Good offense has always been about deceptive simplicity — the clearest path to success is to make things as simple as possible for your players while also keeping defenses off-balance. It's a difficult recipe, as an offense that is too simple can get dissected, analyzed, and shut down by a savvy defense, but a team that tries to do too many things will master none of them. Packaged plays solve the quandary by combining simple plays all the players can execute in such a way that — if the quarterback makes the right decision — the offense always has the advantage, because no defender can be in two places at once.
Examples of the Packaged Play is found in this thread on page 4. Many more articles on the web. I can see Geep installing more of this concept into the 2015 offense - 2014 did feature some packaged plays, mainly 'Read-option + WR screen'. It coincides with the shift to ZBS because all Packaged Plays have the OLine blocking as if a zone run is about to take place.

Awesome stuff.
Originally posted by Niners816:
Bump.....way too good of a thread to not be on the main niner talk page at all times.
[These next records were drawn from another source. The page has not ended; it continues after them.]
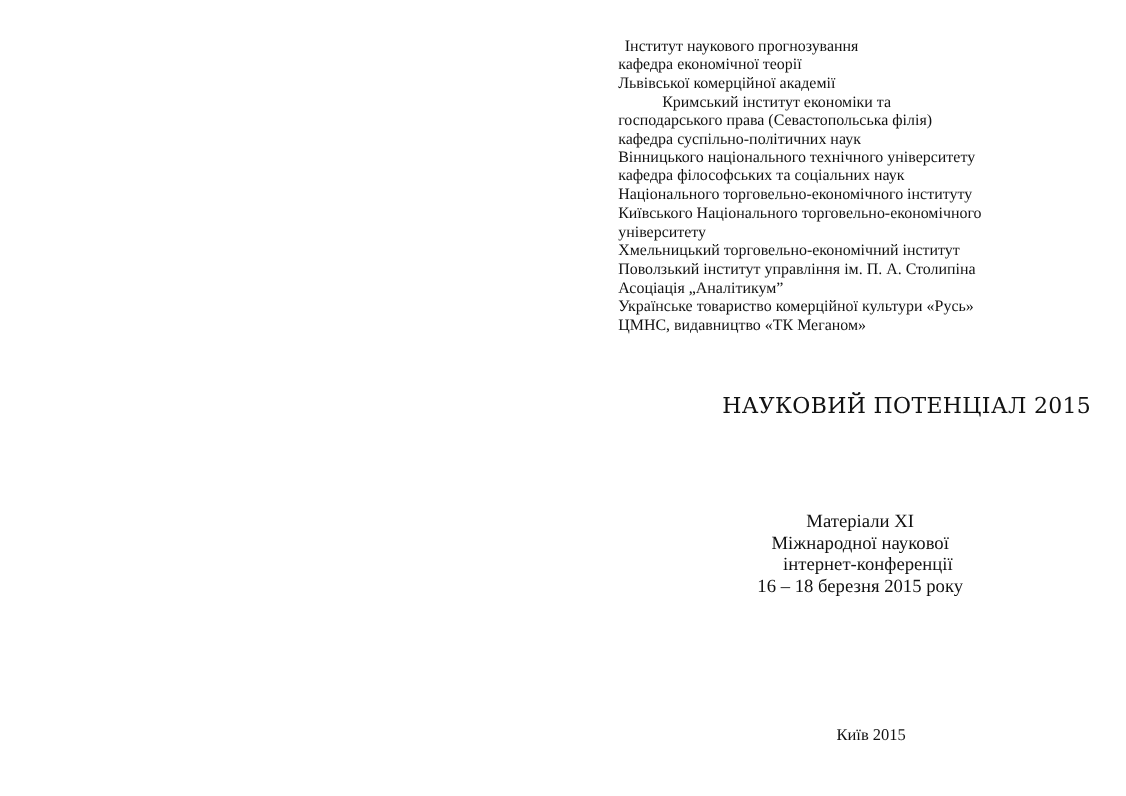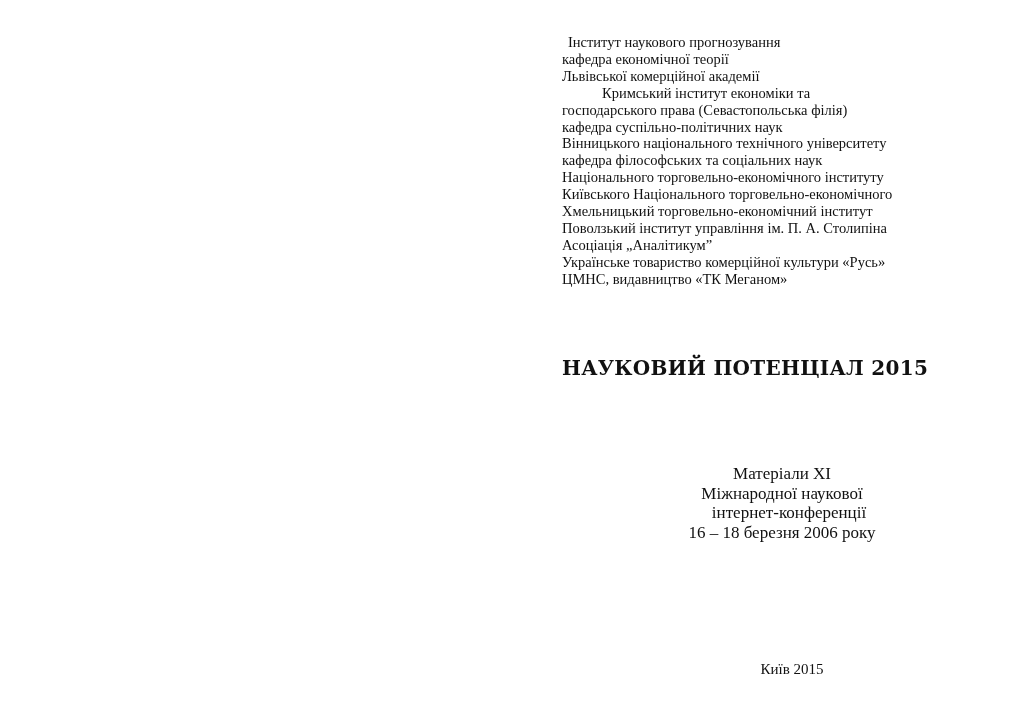"університету" div { html: none -> <div>університету</div> }
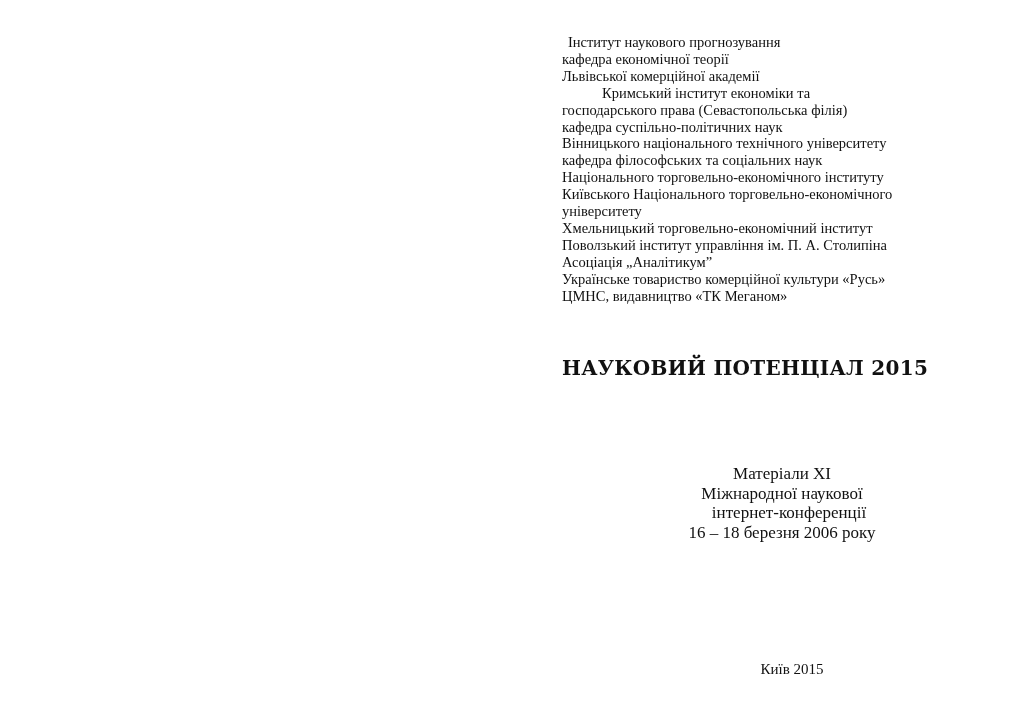"НАУКОВИЙ ПОТЕНЦІАЛ 2015" .title { font-weight: bold -> normal; text-align: left -> right }
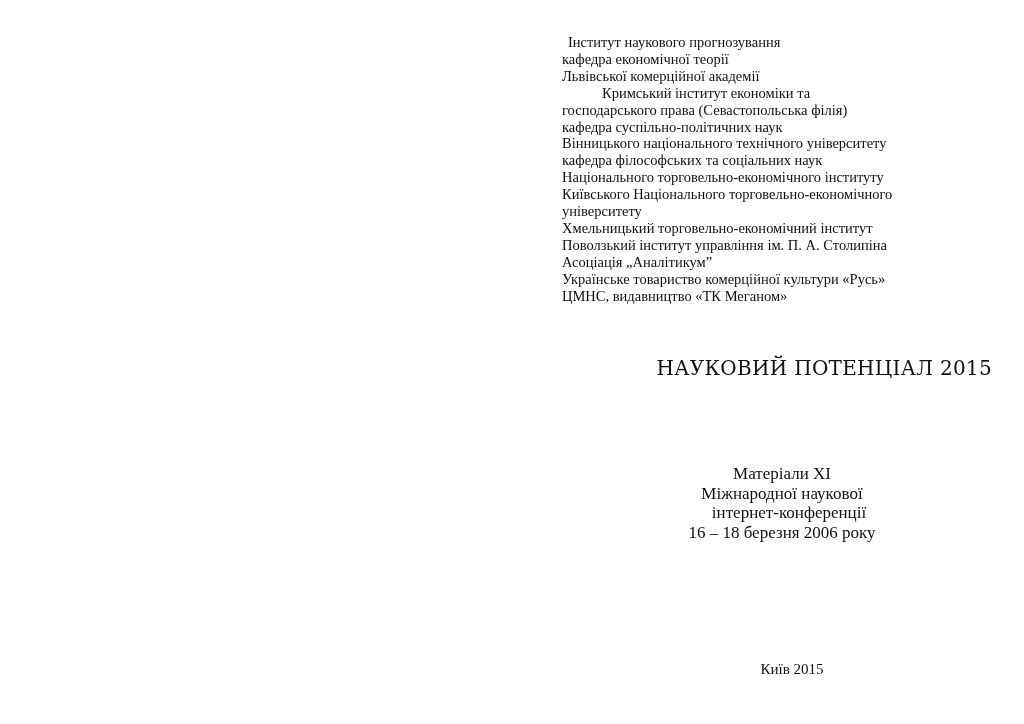"16 – 18 березня 2006" div { text: 2006 -> 2015 }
Originally posted by 9erfanAUS:
Awesome stuff.

Agree!
I thought it might be kinda cool to show how some of the concepts are presented in various coaches playbooks. I'll start with "flanker drive". Drive is an absolute staple of any WCO and has been getting the ball in the Z's hand across the centerline for years.

1985 Bill Walsh


1999 Mike Holmgren


2001 Mike Shanahan


2002 Andy Reid (kinda funny how he refers to it as "Frisco" must be a nod to its roots)
[ Edited by Niners816 on Aug 3, 2015 at 6:22 PM ]
Spot concept. This triangle concept is also a huge staple of any WCO. Here are some examples.

1994 Mike Shanahan (SF OC)


1995 Paul Hackett (KC OC)


1999 Mike Holmgren (Sea HC) note how Mike has the spot route as the primary


2000 Jim Fassell (NYG HC)-Sean Payton (OC)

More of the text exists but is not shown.